Betraying its theatrical roots, La Petite Lili has a very distinct second act in which we pick up the characters' lives four years later and discover that Julien and Lili are either more successful or more shattered than we possibly imagined they could be. Which is it? This is the central question that fuels the dreamy final section of the film, in which almost all of the characters are given an opportunity to replay critical moments of their lives as fiction. This is also where Miller achieves his greatest success, using the film-within-a-film to call into question the events we have witnessed earlier. Without revealing too much, I will say that Miller wisely defuses the comic abruptness of Chekhov's original ending by weaving it into Julien's screenplay. When the moment arrives, we are taken aback and wonder whether Julien's inspiration was pure imagination or if we are witnessing some kind of imagined reality in which Julien is finally given the ability to express his vision of the world around him.
La Petite Lili is compelling enough to sustain interest over the course of its runtime, but ultimately it hints at more than it actually reveals. It tackles the grandiose themes it has inherited from Chekhov and does an adequate job of giving them contemporary resonance, but it struggles to rise above the countless pack of what-is-real-what-is-fantasy narratives that have become a staple of recent cinema. Miller arrives at an ending that, I assume, is purposefully ambiguous, but perhaps, in this case, too much so. We may wonder where exactly Lili is heading when she sets out over that hill and we may debate the state of Julien's art and ponder whether he has launched himself on a satisfactory trajectory, but there are still numerous characters that Miller introduces only to leave their relationship to the film's central themes and purposes unclear.
Still, La Petite Lili is worth a look if only for watching Ludivine Sagnier's effortless and immensely attractive performance as the title character.

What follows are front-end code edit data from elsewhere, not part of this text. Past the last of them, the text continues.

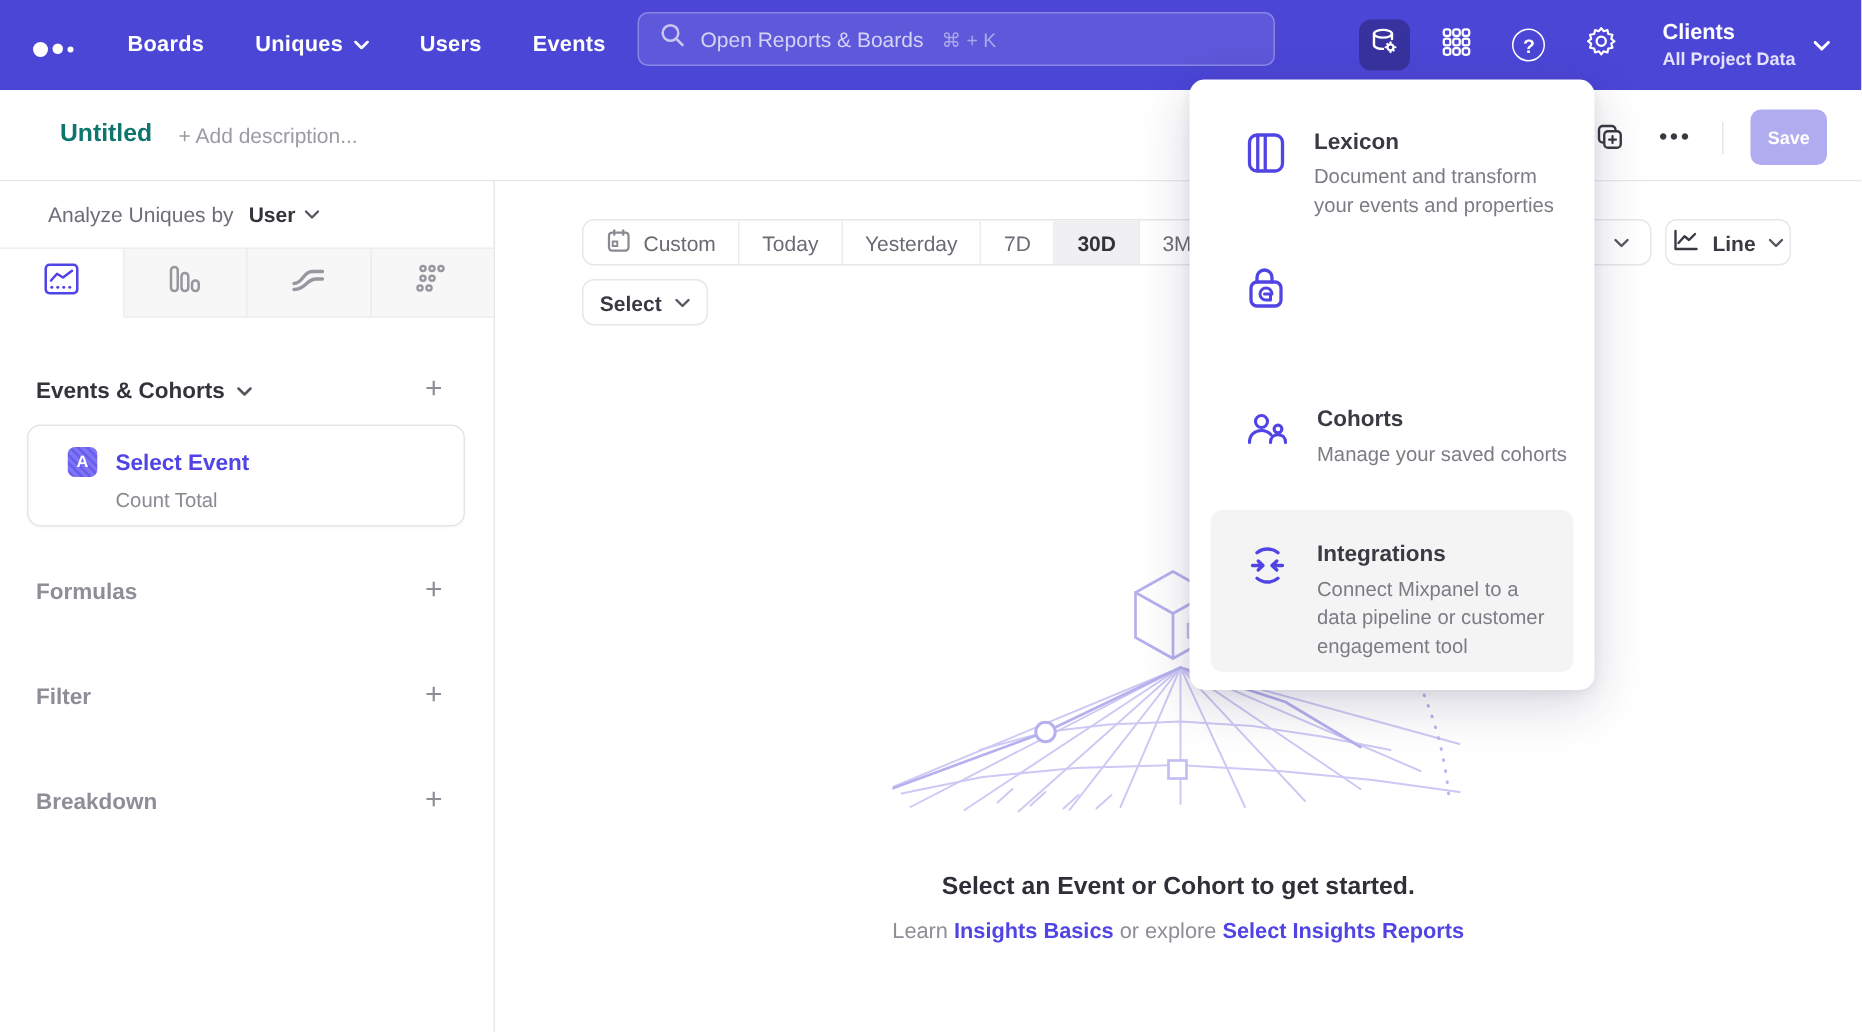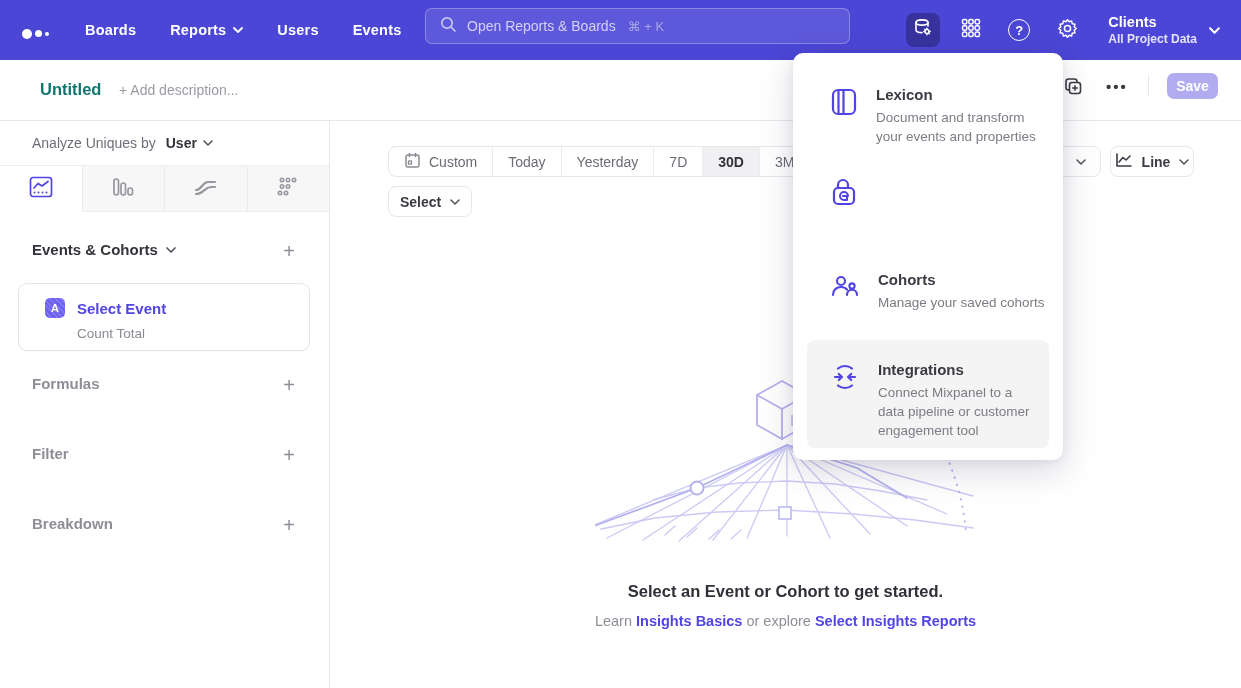--- a/index.html
+++ b/index.html
@@ -30,32 +30,32 @@
   .project .proj { color:#e4e2fa; font-size:12px; font-weight:600; line-height:1.25; }
 
   
   .report-header { position:absolute; left:0; top:60px; width:1241px; height:61px; background:#fff; border-bottom:1px solid #e7e7ea; }
   .rh-title { position:absolute; left:40px; top:20px; font-size:16.5px; font-weight:700; color:#0f766e; }
   .rh-desc { position:absolute; left:119px; top:22px; font-size:14px; color:#9b9ba4; cursor:text; }
   .rh-actions { position:absolute; right:23px; top:13px; display:flex; align-items:center; gap:18px; }
   .ghost-icon { color:#3a3a42; display:flex; align-items:center; justify-content:center; width:26px; height:26px; cursor:pointer; }
   .more-dots { font-size:15px; letter-spacing:2px; color:#3a3a42; font-weight:700; }
   .rh-divider { width:1px; height:22px; background:#e7e7ea; }
-  .save-btn { width:51px; height:26px; background:#b1abf0; color:#fff; font-size:14px; font-weight:600; border:none; border-radius:7px; cursor:pointer; }
+  .save-btn { width:51px; height:37px; background:#b1abf0; color:#fff; font-size:12px; font-weight:600; border:none; border-radius:7px; cursor:pointer; }
 
   
   .sidebar { position:absolute; left:0; top:121px; width:330px; height:567px; background:#fff; border-right:1px solid #e7e7ea; }
   .analyze-row { position:absolute; left:0; top:0; width:100%; height:45px; display:flex; align-items:center; padding-left:32px; border-bottom:1px solid #eeeef1; gap:6px; }
   .analyze-row .lbl { color:#6e6e78; font-size:14px; }
   .analyze-row .val { color:#33333b; font-size:14px; font-weight:600; margin-left:4px; display:flex; align-items:center; gap:6px; cursor:pointer; }
   .chart-tabs { position:absolute; left:0; top:45px; width:100%; height:46px; display:flex; background:#f7f7f8; border-bottom:1px solid #eeeef1; }
   .chart-tab { flex:1; display:flex; align-items:center; justify-content:center; border-right:1px solid #ececef; color:#97979f; cursor:pointer; }
   .chart-tab:last-child { border-right:none; }
   .chart-tab.selected { background:#fff; color:#5144e4; border-bottom:1px solid #fff; margin-bottom:-1px; }
-  .side-section { position:absolute; left:0; width:100%; height:28px; display:flex; align-items:flex-start; justify-content:space-between; padding:0 34px 0 32px; }
+  .side-section { position:absolute; left:0; width:100%; height:28px; display:flex; align-items:flex-end; justify-content:space-between; padding:0 34px 0 24px; }
   .side-section .name { font-size:15px; font-weight:700; color:#33333b; display:flex; align-items:center; gap:8px; }
   .side-section .name.muted { color:#8e8e97; font-weight:600; }
   .plus { color:#8e8e97; font-size:20px; font-weight:400; cursor:pointer; line-height:1; }
   .event-card { position:absolute; left:18px; top:162px; width:292px; height:68px; border:1px solid #e5e5e9; border-radius:9px; background:#fff; padding:14px 0 0 26px; cursor:pointer; box-shadow:0 1px 2px rgba(30,30,60,.03); }
   .ec-row { display:flex; align-items:center; gap:12px; }
   .a-badge { width:20px; height:20px; border-radius:5px; background:#6a5ef0; background-image:repeating-linear-gradient(45deg, rgba(255,255,255,.14) 0 2px, transparent 2px 4px); color:#fff; font-size:11px; font-weight:700; display:flex; align-items:center; justify-content:center; }
   .ec-title { color:#5144e4; font-size:15px; font-weight:600; }
   .ec-sub { margin:8px 0 0 32px; color:#8a8a93; font-size:13.5px; }
 
   
@@ -89,21 +89,21 @@
 
 <div class="page">
 
   <header class="topbar">
     <div class="logo"><i class="d1"></i><i class="d2"></i><i class="d3"></i></div>
     <nav class="topnav">
       <span class="nav-item">
           <span>Boards</span>
         </span>
       <span class="nav-item">
-          <span>Reports</span>
+          <span>Uniques</span>
         <span class="chev">
             <svg width="10" height="6" viewBox="0 0 10 6">
               <polyline points="1,1 5,5 9,1" fill="none" stroke="#fff" stroke-width="1.8" stroke-linecap="round" stroke-linejoin="round"></polyline>
             </svg>
           </span>
       </span>
       <span class="nav-item">
           <span>Users</span>
         </span>
       <span class="nav-item">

The key to Sagnier's success is the way she combines girl-next-door innocence with the sexual comfort of a young Helen Mirren and she is given opportunity to display both here. She is no 'ice queen', like her compatriot Catherine Deneuve was in the 60's. Her performances are tactile, sensitive and thus affecting. This is very fortunate, as it balances out much of the rest of Miller's film which takes stabs at meaning, but often comes across as merely coy and distant.